A few minutes later, Jake, Ashley, Sethree & Chris joined us for the view, bumping the number to 5 billion, 999million, 999thousand994 people who weren’t enjoying that view.
Jake, Ashley, Sethree & Chis had arrived in to town on a train. Not a passenger train, but a train non the less & their adventures shone on their dusty faces. All of them under 21, had seen more of the US in person than many of us have seen on TV. They were free spirited, lively & quite possibly the happiest teens I have met in many months. They were polite, confident & took genuine intereste in people when they spoke with them. They were truly refreshing. They sat down, pulled out their guitar, washboard & kazoo & released the music within.
Another person of similar persuasion, but with far more experience came by. The train jumpers faces lit up even more, they called out to him & told us with great enthusiasm how this wise old timer was their favourite old person in the world, before running off to hug him in greeting.
They played us some more music & I was privileged to give my first holy water blessing before we moved on.
We waited outside Shasta for hours.
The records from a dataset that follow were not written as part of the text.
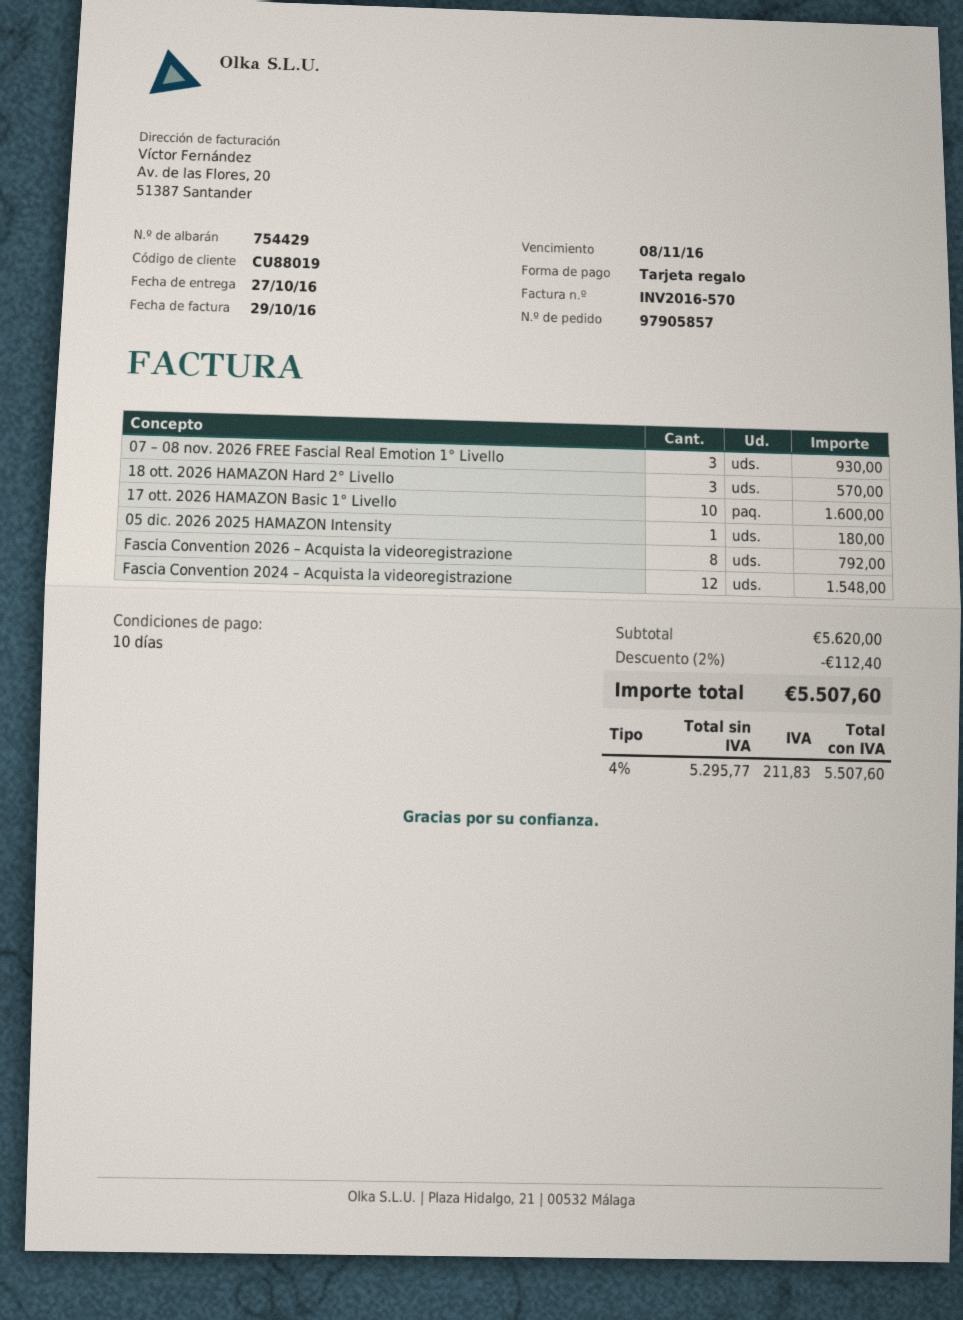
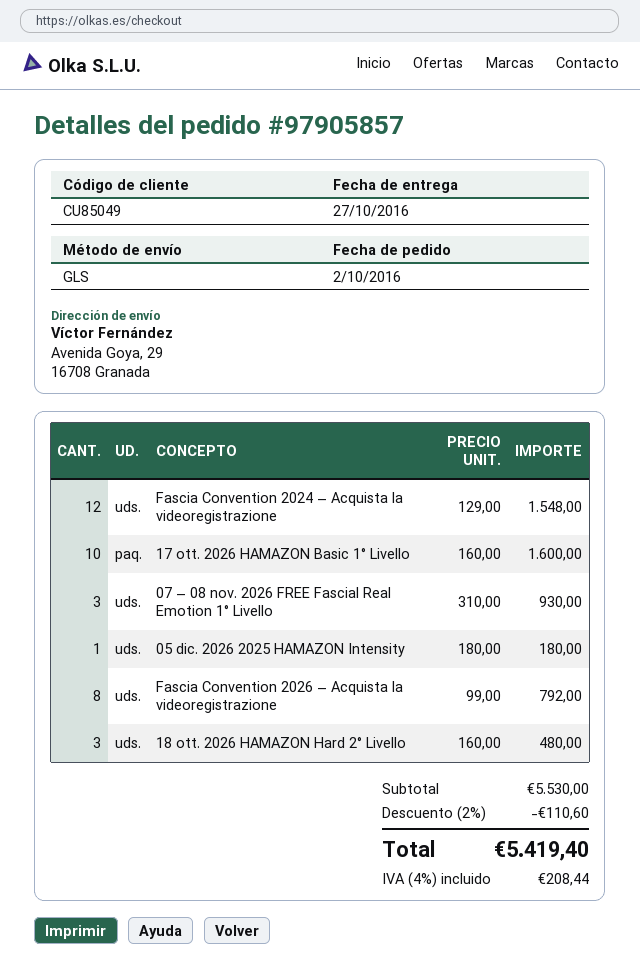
customer number: CU88019 -> CU85049
18 ott. 2026 HAMAZON Hard 2° Livello: 3 for 570.00 -> 3 for 480.00
subtotal: 5620.00 -> 5530.00
discount: 2% = 112.40 -> 2% = 110.60
tax: 4% = 211.83 -> 4% = 208.44
total: 5507.60 -> 5419.40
Reactions were entertaining, but the entertainment only goes so far when your scalp feel like it’s sprouting acid, due to sun-sensitivity.
I’m ashamed to say it, but after watching another surly looking guy arrive, stand on the ramp & get a ride within minutes, we parted with loyalty…if for only a minute, & removed our robes, hoping that the more ‘normal’ appearance (we wore hats) would assist in our ride share. (It’d been 4 hours, but I know that’s no excuse.) We quickly realised the error of our ways & the robes returned.
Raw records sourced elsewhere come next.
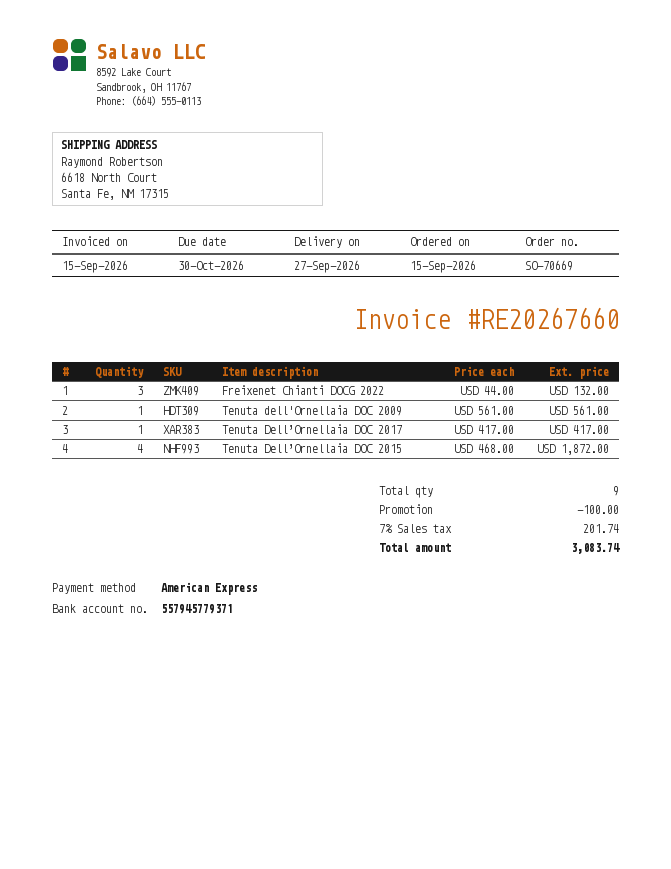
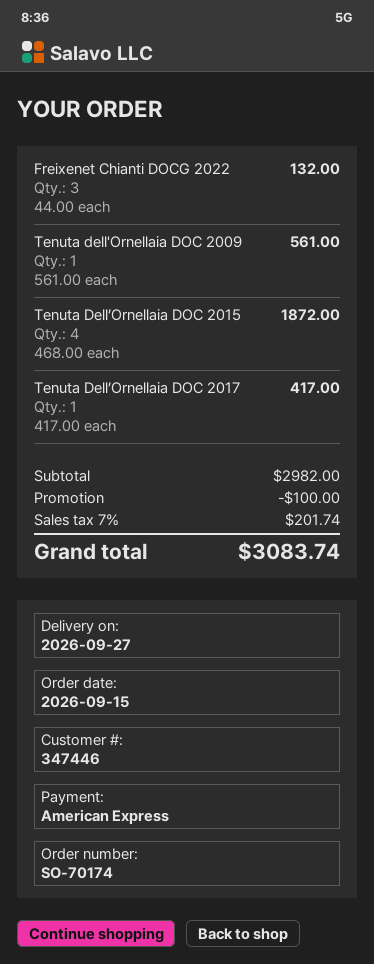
order number: SO-70669 -> SO-70174

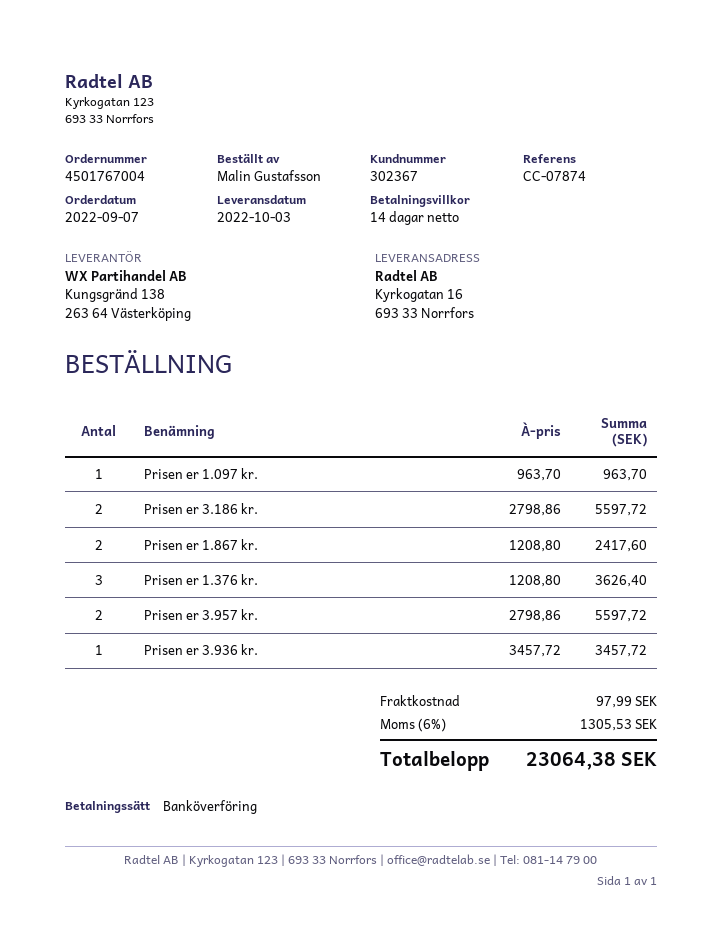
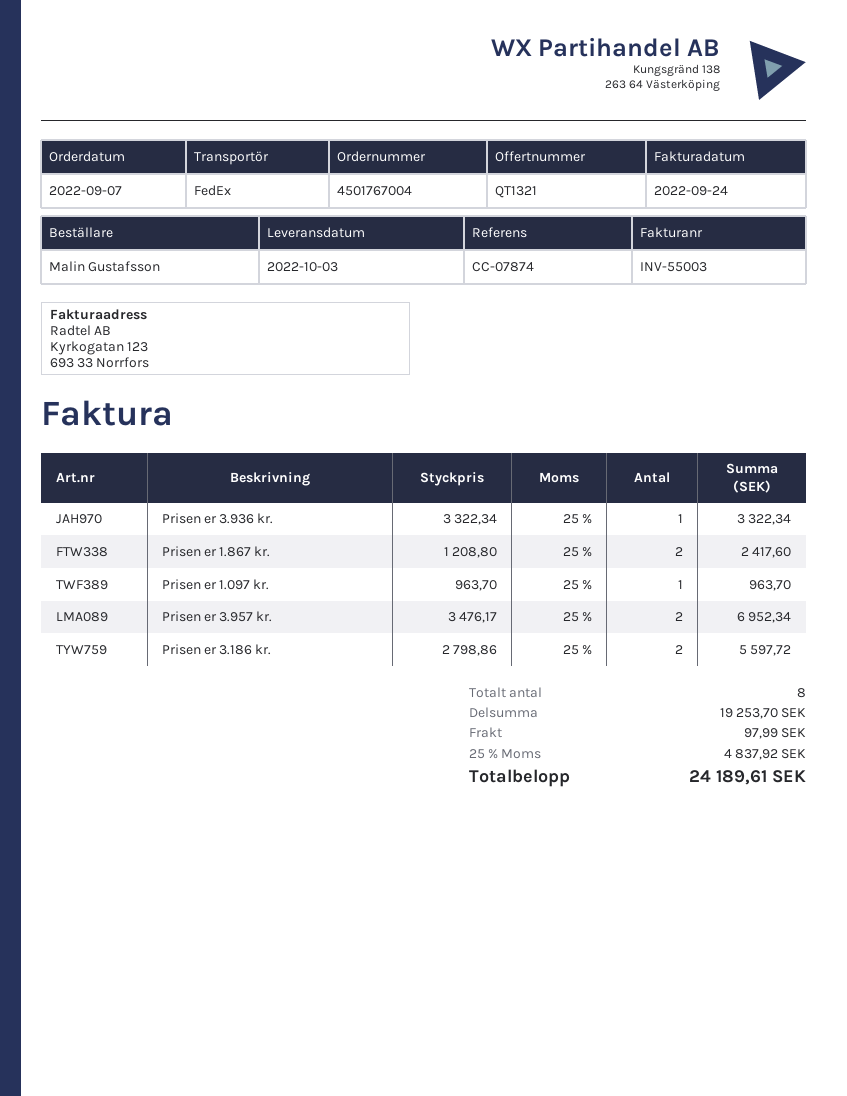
Prisen er 1.376 kr.: 3 x 1208.80 = 3626.40 -> none
Prisen er 3.957 kr.: 2 x 2798.86 = 5597.72 -> 2 x 3476.17 = 6952.34
Prisen er 3.936 kr.: 1 x 3457.72 = 3457.72 -> 1 x 3322.34 = 3322.34
tax: 6% = 1305.53 -> 25% = 4837.92
total: 23064.38 -> 24189.61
One of the locals came & brought us marker pens to enhance our sign & asked us to pray for a situation she had with her land lord. We gladly did so.
Finally, James, the owner of a Portland security company, built like a Clydesdale & obviously fearless, pulled his car over & cracked his window to ask what we were about. Once Paul allayed his concerns, he opened his car & his heart to us, his only request being that we not preach at him.
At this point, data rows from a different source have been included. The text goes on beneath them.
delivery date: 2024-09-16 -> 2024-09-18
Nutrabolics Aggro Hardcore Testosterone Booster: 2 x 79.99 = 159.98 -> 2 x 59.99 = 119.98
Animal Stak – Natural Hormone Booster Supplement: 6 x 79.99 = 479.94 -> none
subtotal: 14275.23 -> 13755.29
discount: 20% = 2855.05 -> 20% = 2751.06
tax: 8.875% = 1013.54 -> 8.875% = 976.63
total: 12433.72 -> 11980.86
The 5 & a half hour trip flew by as James regaled us with incredible tales of life in the security industry.
At one stage, from the back seat we heard, “Oh oh.” I turned around, assuming a police officer had started tailing us. But again came the ‘Oh oh…” Followed by, “I can’t see.” It turned out James wasn’t having a stroke afterall, but had taken a larger toke than perhaps expected & his eyes weren’t clearing as quickly as usual.
We arrived in Portland & James offered to take us to his local. First he took us home & won the prize for ‘best random item brought back from a road trip.’ It’s not every day one brings two monks home with them.
We met the family, were welcomed into his home as though we long lost relations. (Though the pit bull wasn’t quite as readily accepting of men in dresses.)
James took us to the local & provided enough drinks to cause the bar tenders brows to furrow with concerns of needing to close the bar due to exhausted supplies. We met his best buddy of 27 years, Mark, who’s concept of life, forgiveness & God should place him Saint status. A true inspiration.
We slept back at Marks, Paul on the couch & me with the dog. (Keep your friends close & your enemies closer.)